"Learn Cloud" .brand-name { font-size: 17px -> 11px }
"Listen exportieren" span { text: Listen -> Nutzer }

==

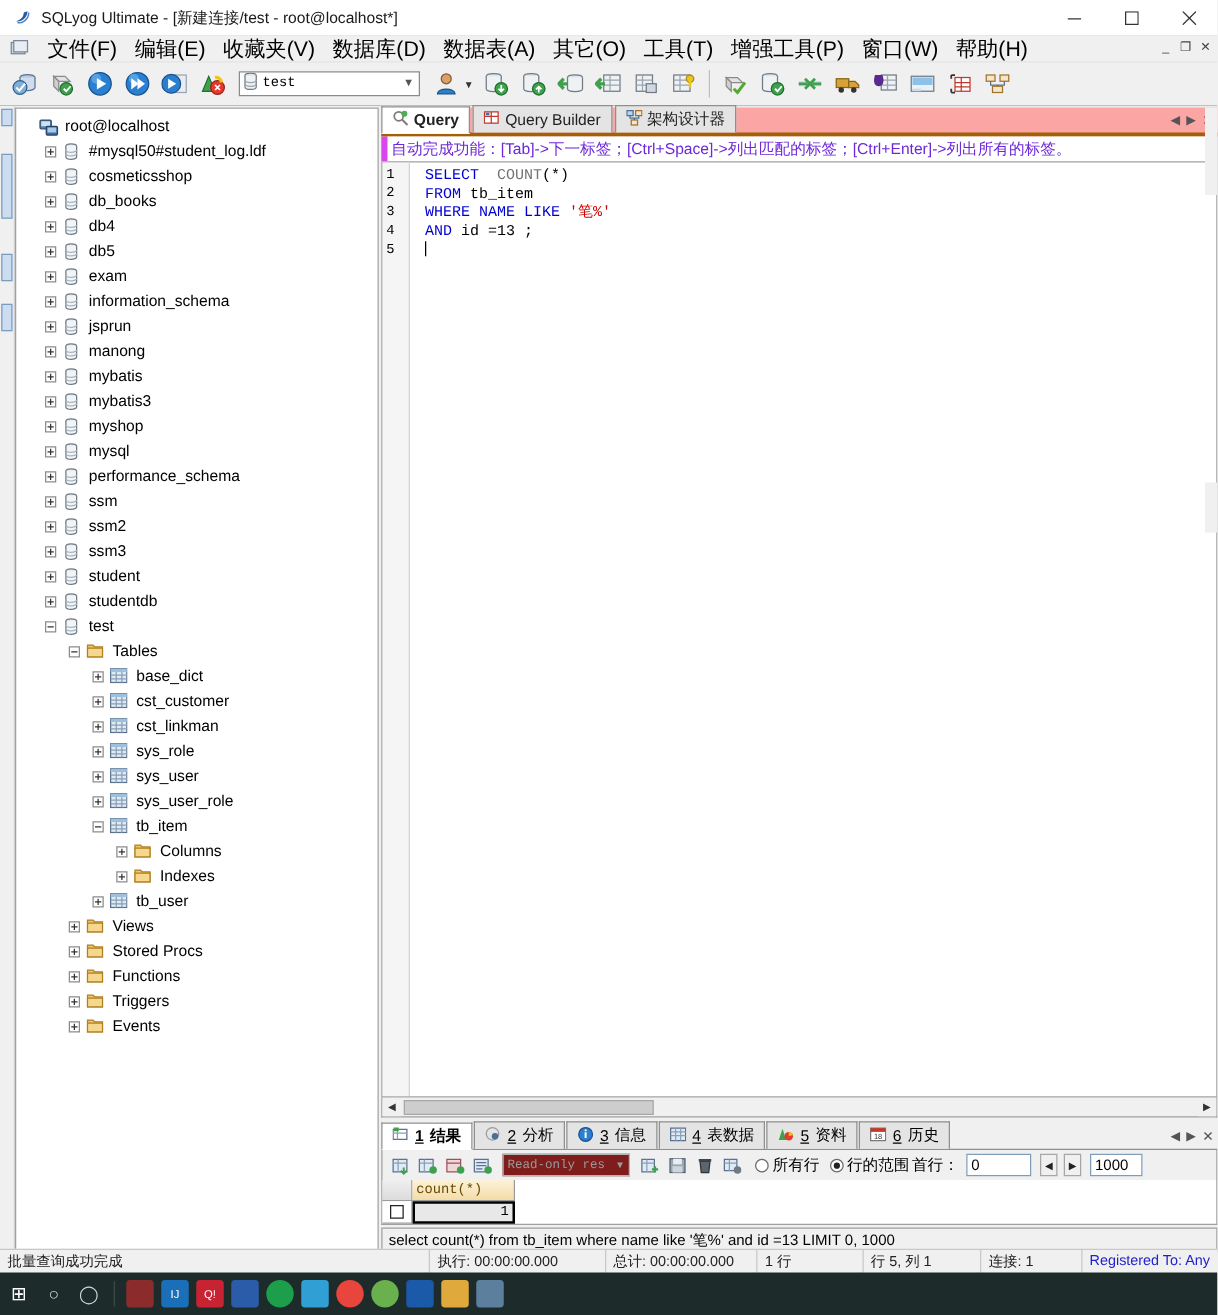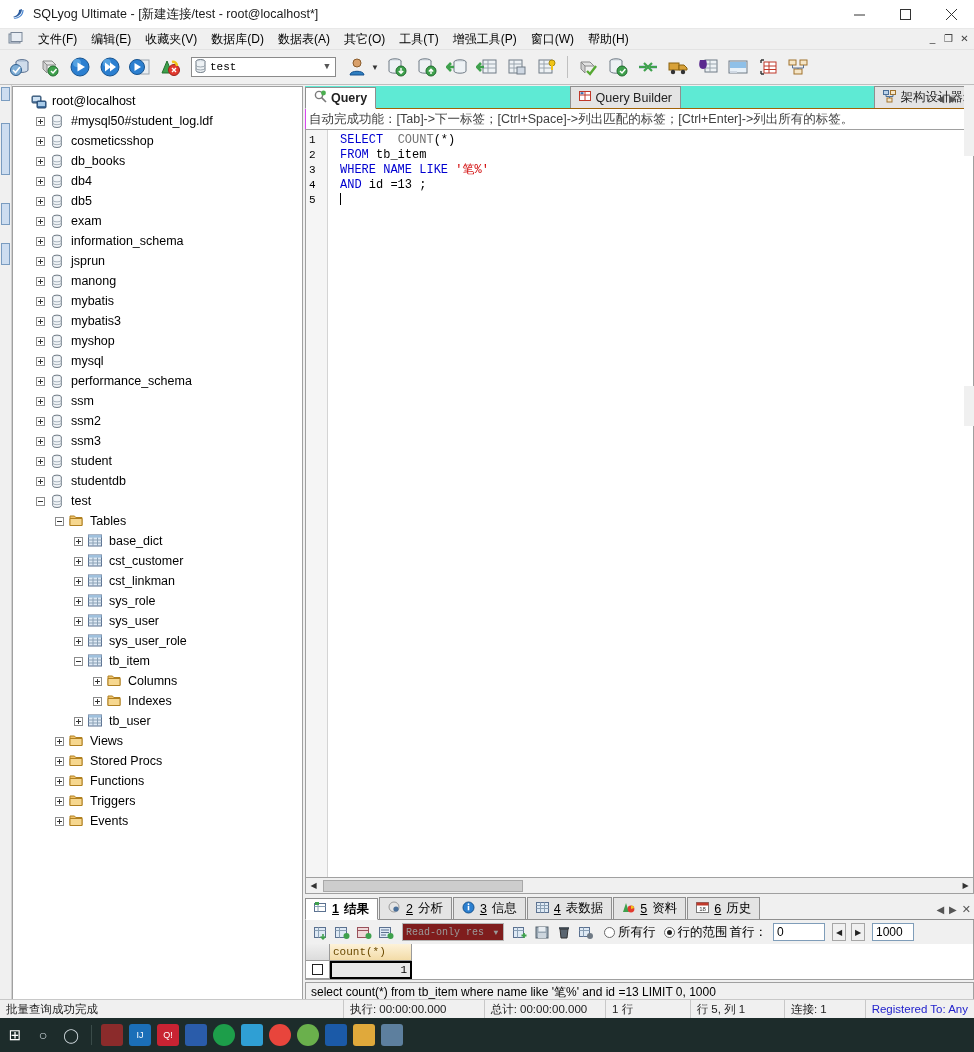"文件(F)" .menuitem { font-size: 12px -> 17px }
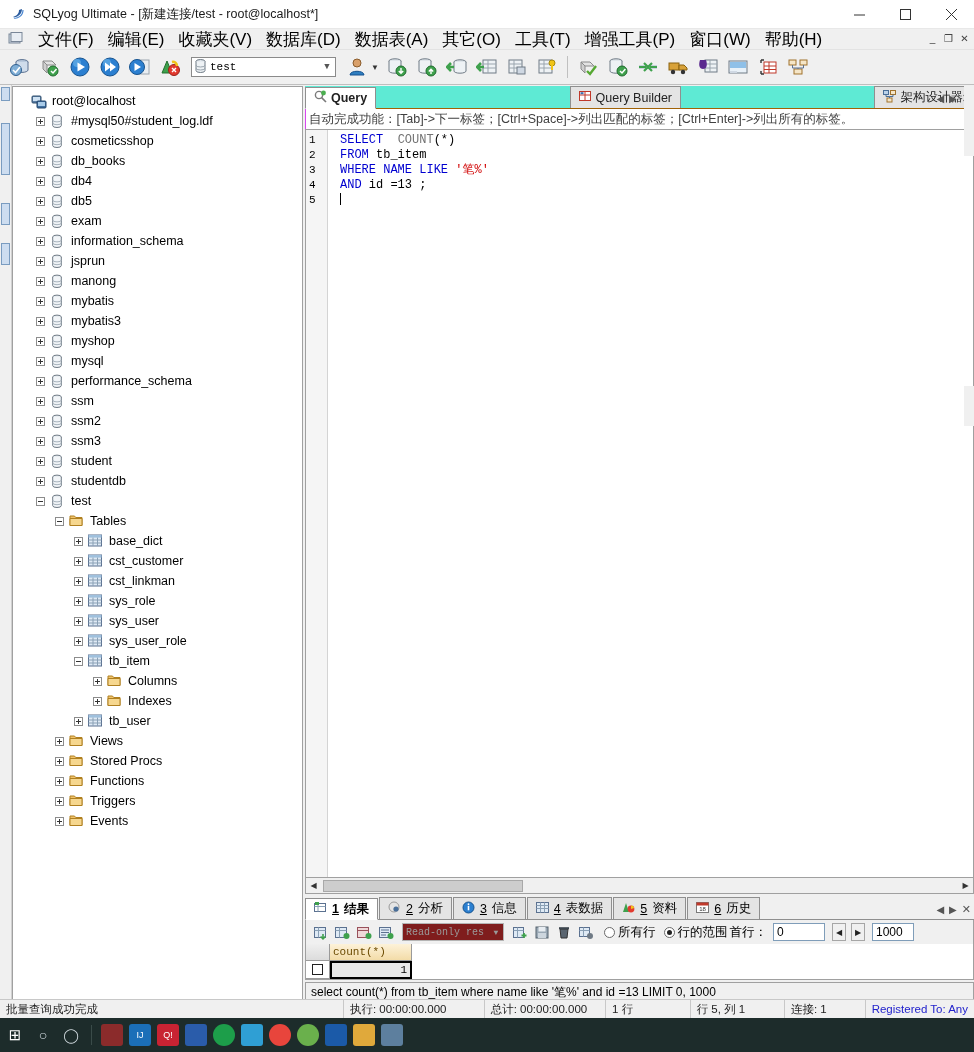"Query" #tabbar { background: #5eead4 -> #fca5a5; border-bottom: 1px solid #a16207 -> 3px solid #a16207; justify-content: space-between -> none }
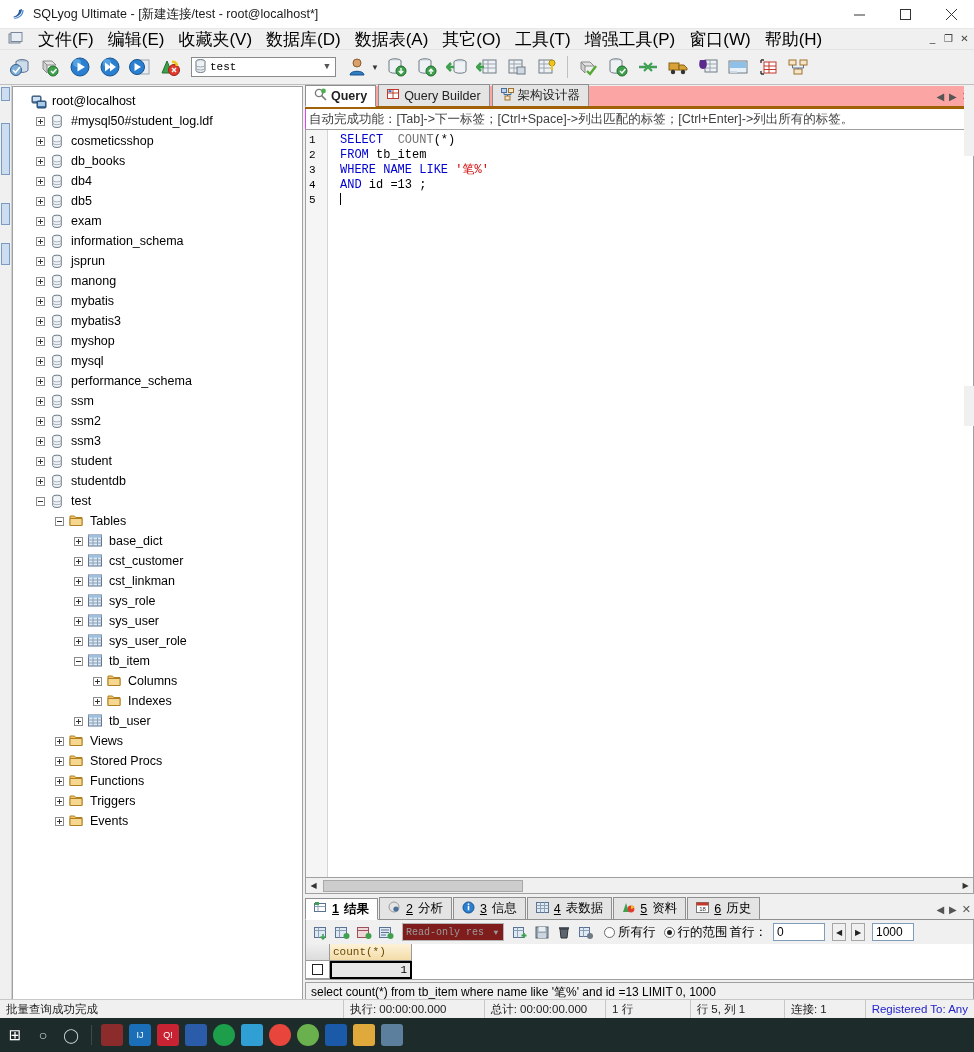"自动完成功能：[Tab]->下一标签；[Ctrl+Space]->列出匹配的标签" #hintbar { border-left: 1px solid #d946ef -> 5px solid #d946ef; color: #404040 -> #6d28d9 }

◆ Aim of the exercise ◆
The reply should hold exactly the lines above, starting at the line with "font-size: 12px ->" and ending at the line with "border-left: 1px solid", and no pictures.

◆ Solution to this exercise ◆
"文件(F)" .menuitem { font-size: 12px -> 17px }
"Query" #tabbar { background: #5eead4 -> #fca5a5; border-bottom: 1px solid #a16207 -> 3px solid #a16207; justify-content: space-between -> none }
"自动完成功能：[Tab]->下一标签；[Ctrl+Space]->列出匹配的标签" #hintbar { border-left: 1px solid #d946ef -> 5px solid #d946ef; color: #404040 -> #6d28d9 }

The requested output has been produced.